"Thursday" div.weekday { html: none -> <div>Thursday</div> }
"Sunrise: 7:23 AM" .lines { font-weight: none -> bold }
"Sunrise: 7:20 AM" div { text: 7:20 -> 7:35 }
---
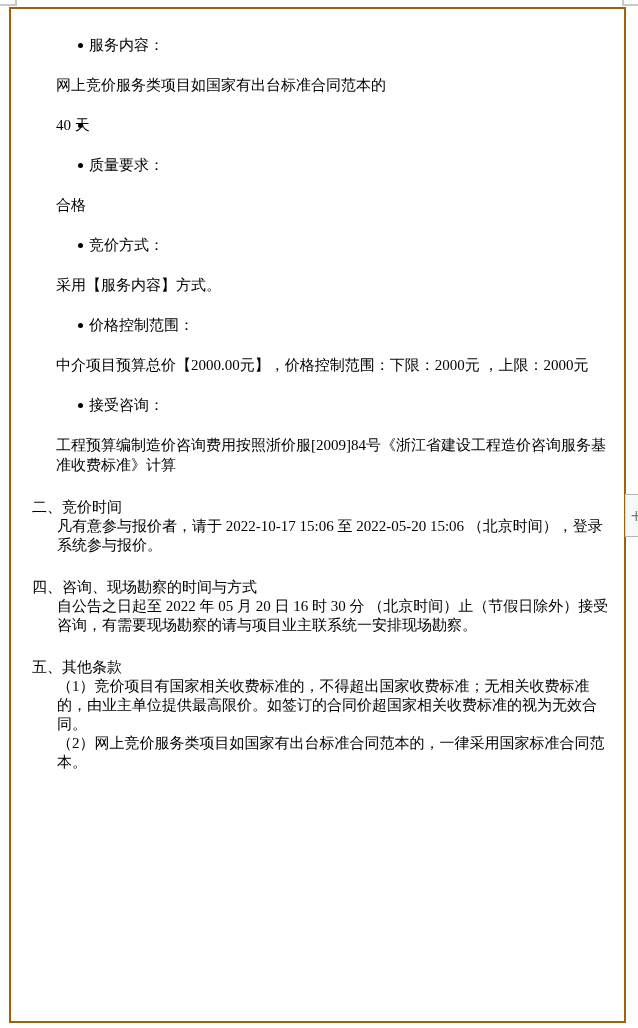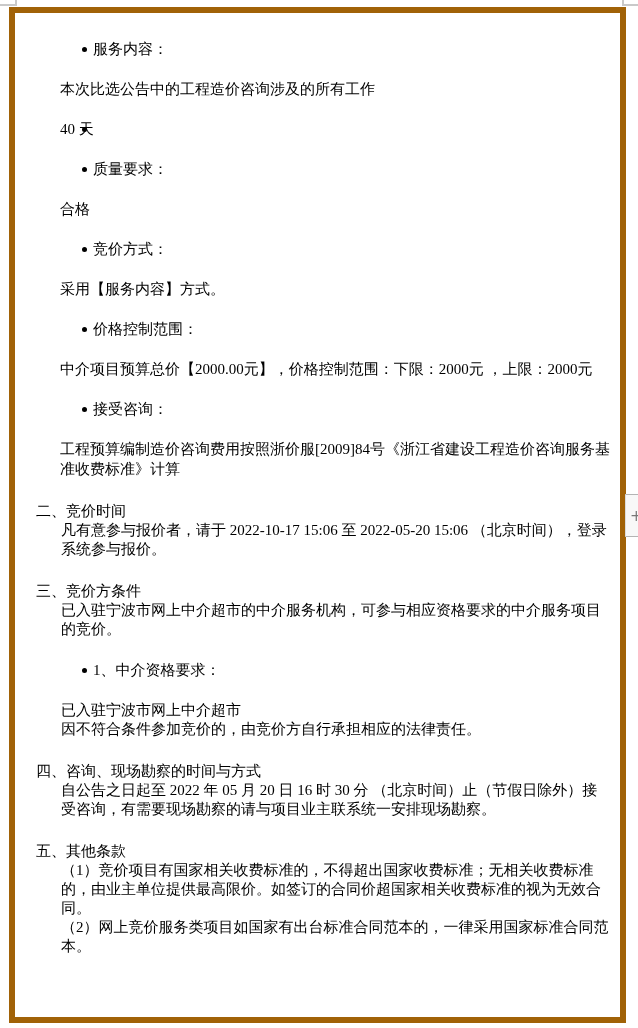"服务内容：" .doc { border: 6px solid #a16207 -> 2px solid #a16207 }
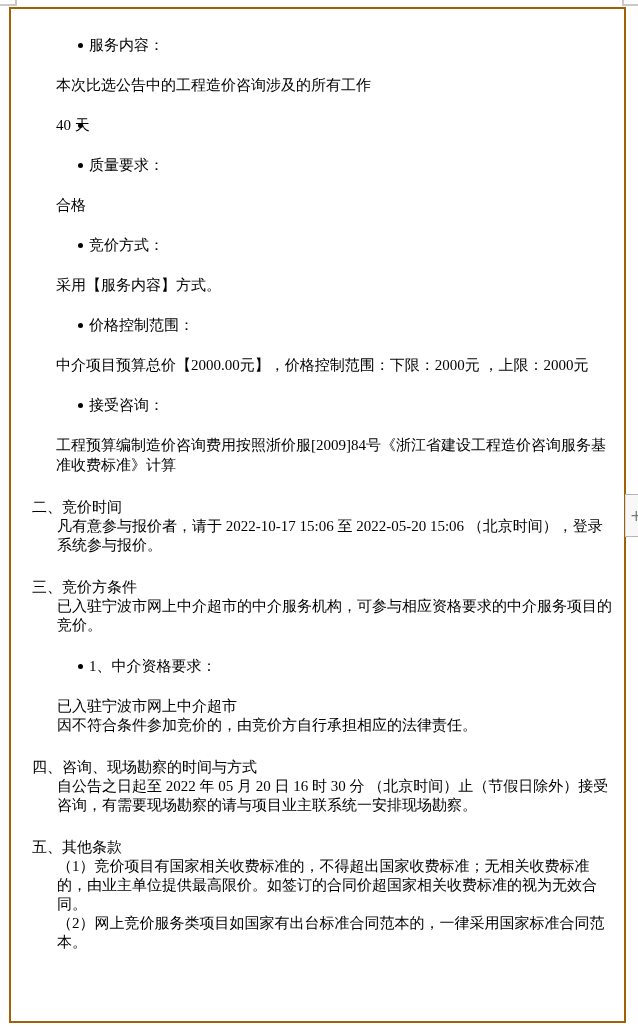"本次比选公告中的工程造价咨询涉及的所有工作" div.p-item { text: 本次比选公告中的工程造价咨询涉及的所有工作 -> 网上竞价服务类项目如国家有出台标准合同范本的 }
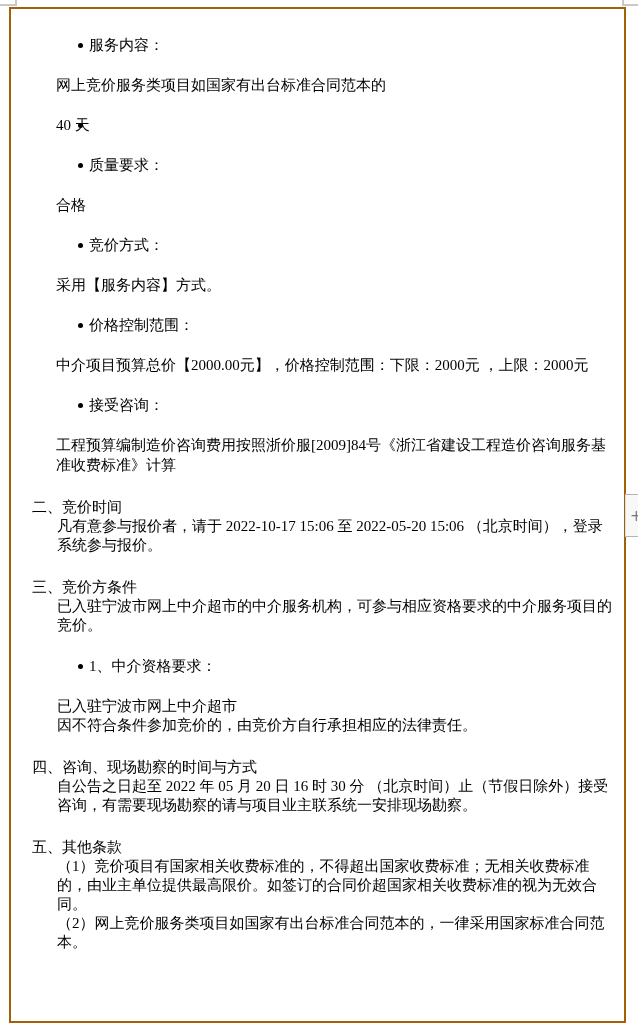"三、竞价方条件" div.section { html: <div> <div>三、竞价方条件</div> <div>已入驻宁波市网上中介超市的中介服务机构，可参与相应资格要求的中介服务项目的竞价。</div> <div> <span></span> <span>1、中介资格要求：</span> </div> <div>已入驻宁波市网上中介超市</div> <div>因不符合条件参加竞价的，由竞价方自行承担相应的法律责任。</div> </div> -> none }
---
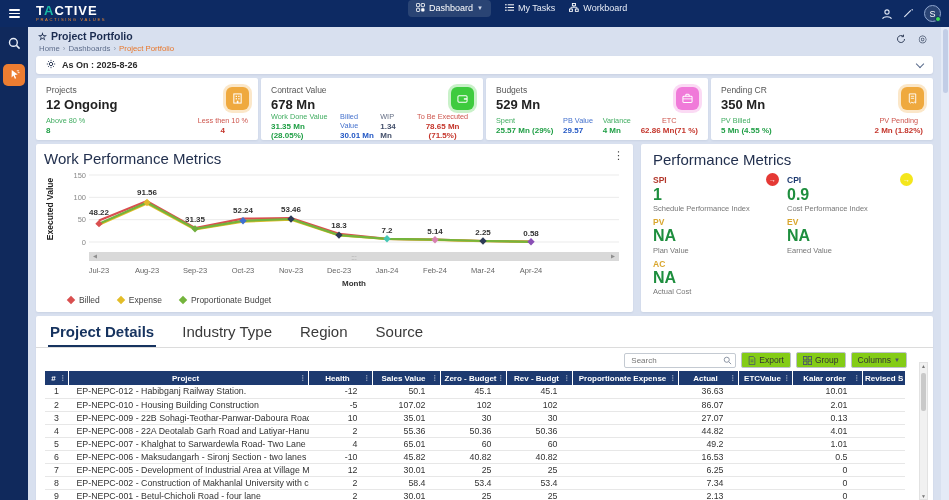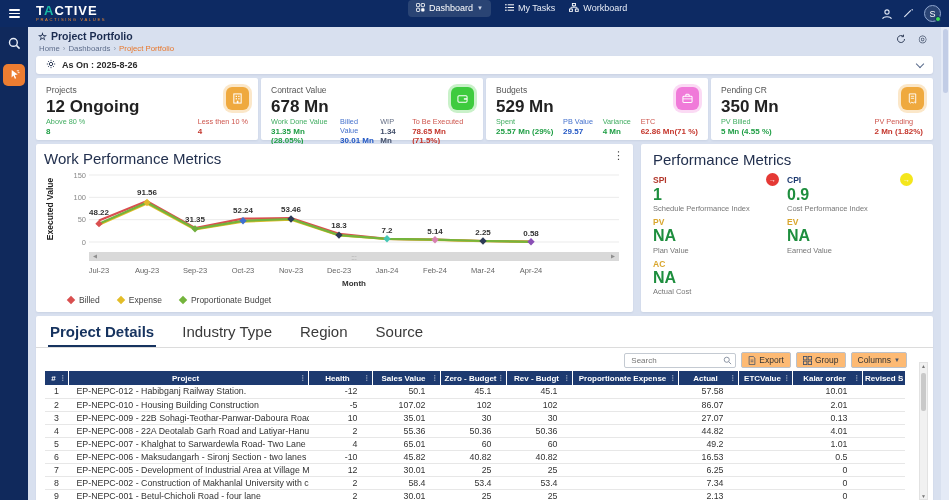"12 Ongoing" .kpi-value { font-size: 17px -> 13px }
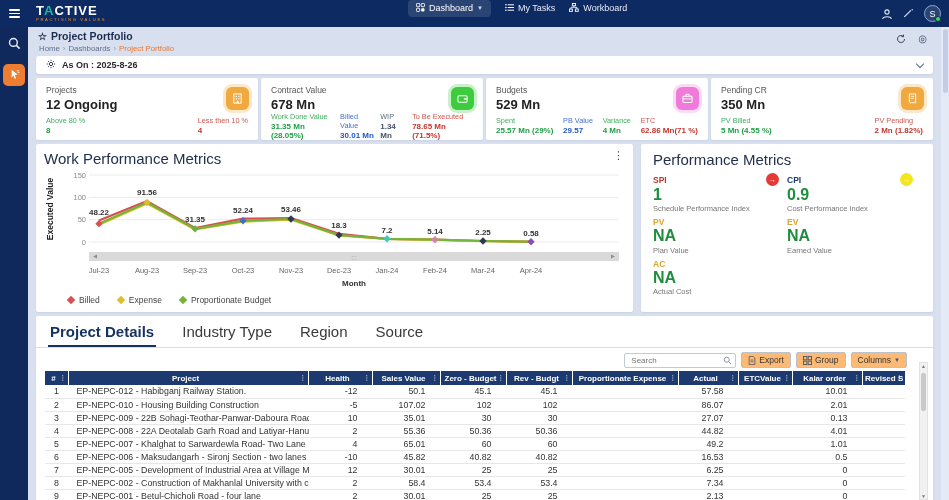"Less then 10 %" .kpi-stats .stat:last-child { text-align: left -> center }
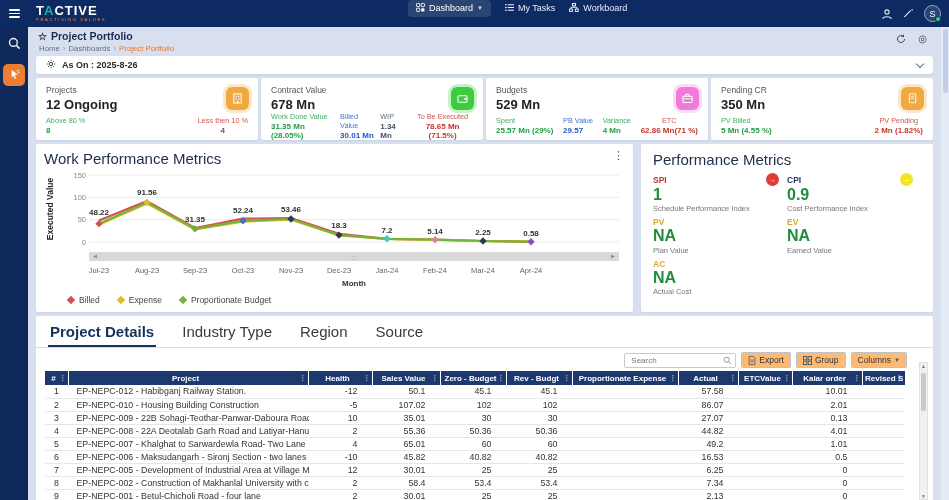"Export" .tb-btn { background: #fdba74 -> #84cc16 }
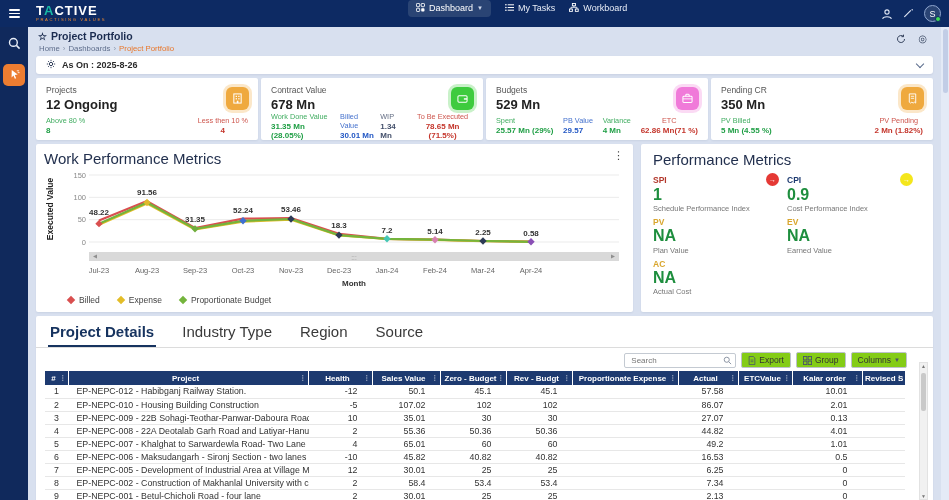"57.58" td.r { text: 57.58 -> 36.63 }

- _PROBLEM REQUIREMENTS_
Both boundary lines included, write out word for word only the lines above from the one containing "text: 本次比选公告中的工程造价咨询涉及的所有工作 ->" to the one containing "html: <div> <div>三、竞价方条件</div>", leaving out any pictures.

- _REPLY_
"本次比选公告中的工程造价咨询涉及的所有工作" div.p-item { text: 本次比选公告中的工程造价咨询涉及的所有工作 -> 网上竞价服务类项目如国家有出台标准合同范本的 }
"三、竞价方条件" div.section { html: <div> <div>三、竞价方条件</div> <div>已入驻宁波市网上中介超市的中介服务机构，可参与相应资格要求的中介服务项目的竞价。</div> <div> <span></span> <span>1、中介资格要求：</span> </div> <div>已入驻宁波市网上中介超市</div> <div>因不符合条件参加竞价的，由竞价方自行承担相应的法律责任。</div> </div> -> none }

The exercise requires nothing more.